▶ Exercise goal
Among the entries below, please show each line that carries the word "right".

▶ Records to use

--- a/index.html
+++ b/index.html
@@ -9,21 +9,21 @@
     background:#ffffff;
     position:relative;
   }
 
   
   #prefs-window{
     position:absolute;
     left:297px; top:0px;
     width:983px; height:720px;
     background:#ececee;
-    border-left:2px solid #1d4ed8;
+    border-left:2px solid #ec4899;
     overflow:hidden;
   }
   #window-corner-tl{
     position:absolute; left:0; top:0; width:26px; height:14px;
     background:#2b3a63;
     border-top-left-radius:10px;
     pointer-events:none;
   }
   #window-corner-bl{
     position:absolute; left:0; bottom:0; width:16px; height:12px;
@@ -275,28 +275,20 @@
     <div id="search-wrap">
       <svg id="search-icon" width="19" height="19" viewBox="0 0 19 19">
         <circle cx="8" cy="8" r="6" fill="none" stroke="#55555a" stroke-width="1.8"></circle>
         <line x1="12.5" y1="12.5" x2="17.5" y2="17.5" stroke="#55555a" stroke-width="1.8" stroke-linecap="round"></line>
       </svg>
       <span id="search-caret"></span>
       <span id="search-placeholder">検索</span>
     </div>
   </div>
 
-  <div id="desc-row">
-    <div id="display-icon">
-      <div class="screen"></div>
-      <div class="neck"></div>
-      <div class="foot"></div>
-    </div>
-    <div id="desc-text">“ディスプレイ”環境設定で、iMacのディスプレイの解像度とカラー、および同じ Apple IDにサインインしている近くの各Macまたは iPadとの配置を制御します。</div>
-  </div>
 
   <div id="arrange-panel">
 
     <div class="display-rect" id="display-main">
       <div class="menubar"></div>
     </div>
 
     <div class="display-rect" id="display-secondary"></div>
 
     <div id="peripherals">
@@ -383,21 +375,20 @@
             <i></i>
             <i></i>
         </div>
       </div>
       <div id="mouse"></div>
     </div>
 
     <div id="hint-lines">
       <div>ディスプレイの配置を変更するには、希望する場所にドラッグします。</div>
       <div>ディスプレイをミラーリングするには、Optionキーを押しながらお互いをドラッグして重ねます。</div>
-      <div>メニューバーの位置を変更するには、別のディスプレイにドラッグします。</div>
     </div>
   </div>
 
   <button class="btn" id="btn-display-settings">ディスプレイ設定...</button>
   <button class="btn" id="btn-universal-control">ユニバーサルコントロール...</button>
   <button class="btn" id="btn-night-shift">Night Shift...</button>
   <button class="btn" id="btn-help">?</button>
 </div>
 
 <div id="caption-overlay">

---

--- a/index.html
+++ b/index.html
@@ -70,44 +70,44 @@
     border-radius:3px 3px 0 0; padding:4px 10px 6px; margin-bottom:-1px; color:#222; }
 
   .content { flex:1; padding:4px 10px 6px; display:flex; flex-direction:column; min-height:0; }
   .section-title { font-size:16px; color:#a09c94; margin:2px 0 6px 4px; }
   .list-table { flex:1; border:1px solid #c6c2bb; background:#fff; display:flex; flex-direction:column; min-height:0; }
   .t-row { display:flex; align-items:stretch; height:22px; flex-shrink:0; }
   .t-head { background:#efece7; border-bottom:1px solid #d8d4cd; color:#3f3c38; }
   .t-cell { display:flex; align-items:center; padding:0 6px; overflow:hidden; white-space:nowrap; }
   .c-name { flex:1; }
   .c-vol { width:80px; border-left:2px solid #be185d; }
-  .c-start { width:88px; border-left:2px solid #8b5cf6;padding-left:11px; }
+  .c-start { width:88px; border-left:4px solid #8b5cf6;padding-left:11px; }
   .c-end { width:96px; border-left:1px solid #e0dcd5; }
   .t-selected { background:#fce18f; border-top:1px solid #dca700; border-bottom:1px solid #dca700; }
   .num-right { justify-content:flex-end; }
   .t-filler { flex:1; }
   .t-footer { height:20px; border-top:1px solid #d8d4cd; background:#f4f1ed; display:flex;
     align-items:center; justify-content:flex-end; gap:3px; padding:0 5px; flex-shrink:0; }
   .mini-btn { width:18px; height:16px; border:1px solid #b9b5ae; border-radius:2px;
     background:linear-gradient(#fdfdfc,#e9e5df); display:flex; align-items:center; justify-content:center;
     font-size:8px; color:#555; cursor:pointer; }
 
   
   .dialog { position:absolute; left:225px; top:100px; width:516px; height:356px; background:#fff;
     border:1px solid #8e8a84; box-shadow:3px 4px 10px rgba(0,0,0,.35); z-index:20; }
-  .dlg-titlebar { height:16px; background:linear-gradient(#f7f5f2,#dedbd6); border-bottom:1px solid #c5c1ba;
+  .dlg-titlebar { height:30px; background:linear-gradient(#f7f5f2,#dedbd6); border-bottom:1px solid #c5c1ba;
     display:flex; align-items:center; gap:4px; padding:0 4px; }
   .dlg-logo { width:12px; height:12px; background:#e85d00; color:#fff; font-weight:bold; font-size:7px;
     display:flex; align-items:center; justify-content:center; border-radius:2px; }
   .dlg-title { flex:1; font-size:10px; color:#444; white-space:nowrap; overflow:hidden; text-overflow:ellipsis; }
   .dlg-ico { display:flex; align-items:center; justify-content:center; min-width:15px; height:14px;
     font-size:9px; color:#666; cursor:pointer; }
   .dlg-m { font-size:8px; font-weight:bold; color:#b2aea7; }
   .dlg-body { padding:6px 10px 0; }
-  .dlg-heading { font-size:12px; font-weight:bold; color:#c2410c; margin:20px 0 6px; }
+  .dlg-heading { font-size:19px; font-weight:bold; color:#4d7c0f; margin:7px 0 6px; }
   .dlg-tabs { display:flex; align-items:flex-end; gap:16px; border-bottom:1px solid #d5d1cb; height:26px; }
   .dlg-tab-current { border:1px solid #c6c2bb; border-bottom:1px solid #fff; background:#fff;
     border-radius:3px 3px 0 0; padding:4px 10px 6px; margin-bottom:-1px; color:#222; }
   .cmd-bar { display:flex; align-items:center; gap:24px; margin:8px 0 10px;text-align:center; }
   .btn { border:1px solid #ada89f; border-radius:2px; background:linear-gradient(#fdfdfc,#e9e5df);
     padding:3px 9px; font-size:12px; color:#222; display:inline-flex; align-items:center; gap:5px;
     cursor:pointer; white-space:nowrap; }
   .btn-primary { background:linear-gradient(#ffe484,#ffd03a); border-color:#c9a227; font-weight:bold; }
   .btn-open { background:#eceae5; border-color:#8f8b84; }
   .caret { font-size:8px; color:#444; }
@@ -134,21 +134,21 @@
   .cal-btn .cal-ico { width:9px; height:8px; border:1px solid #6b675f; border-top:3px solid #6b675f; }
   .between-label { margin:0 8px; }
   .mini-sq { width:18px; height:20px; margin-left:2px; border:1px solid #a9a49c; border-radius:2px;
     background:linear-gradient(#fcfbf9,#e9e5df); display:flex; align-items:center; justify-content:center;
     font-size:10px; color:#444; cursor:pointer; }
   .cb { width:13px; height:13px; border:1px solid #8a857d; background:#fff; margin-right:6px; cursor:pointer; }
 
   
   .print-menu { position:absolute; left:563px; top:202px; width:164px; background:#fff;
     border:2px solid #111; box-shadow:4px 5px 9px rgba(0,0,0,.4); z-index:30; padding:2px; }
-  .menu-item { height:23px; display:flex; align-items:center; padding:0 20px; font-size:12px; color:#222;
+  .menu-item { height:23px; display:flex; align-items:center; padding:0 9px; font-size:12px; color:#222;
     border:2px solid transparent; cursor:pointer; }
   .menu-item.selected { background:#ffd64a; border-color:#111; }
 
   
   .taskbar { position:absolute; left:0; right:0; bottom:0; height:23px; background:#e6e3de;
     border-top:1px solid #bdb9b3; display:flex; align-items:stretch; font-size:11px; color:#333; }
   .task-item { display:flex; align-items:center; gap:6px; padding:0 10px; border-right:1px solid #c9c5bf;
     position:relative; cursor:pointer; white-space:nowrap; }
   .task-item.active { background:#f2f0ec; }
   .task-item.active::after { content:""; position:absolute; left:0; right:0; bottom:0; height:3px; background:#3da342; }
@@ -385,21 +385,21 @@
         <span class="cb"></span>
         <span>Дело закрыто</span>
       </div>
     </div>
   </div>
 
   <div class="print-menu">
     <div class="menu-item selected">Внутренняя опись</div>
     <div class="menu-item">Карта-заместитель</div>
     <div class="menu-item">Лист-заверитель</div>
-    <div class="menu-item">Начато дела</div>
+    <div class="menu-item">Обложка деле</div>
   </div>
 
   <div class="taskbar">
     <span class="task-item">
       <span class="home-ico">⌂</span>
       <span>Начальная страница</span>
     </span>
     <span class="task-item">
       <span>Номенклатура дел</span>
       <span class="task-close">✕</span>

▶ Expected output
   .num-right { justify-content:flex-end; }
   .cb { width:13px; height:13px; border:1px solid #8a857d; background:#fff; margin-right:6px; cursor:pointer; }
   .taskbar { position:absolute; left:0; right:0; bottom:0; height:23px; background:#e6e3de;
   .task-item { display:flex; align-items:center; gap:6px; padding:0 10px; border-right:1px solid #c9c5bf;
   .task-item.active::after { content:""; position:absolute; left:0; right:0; bottom:0; height:3px; background:#3da342; }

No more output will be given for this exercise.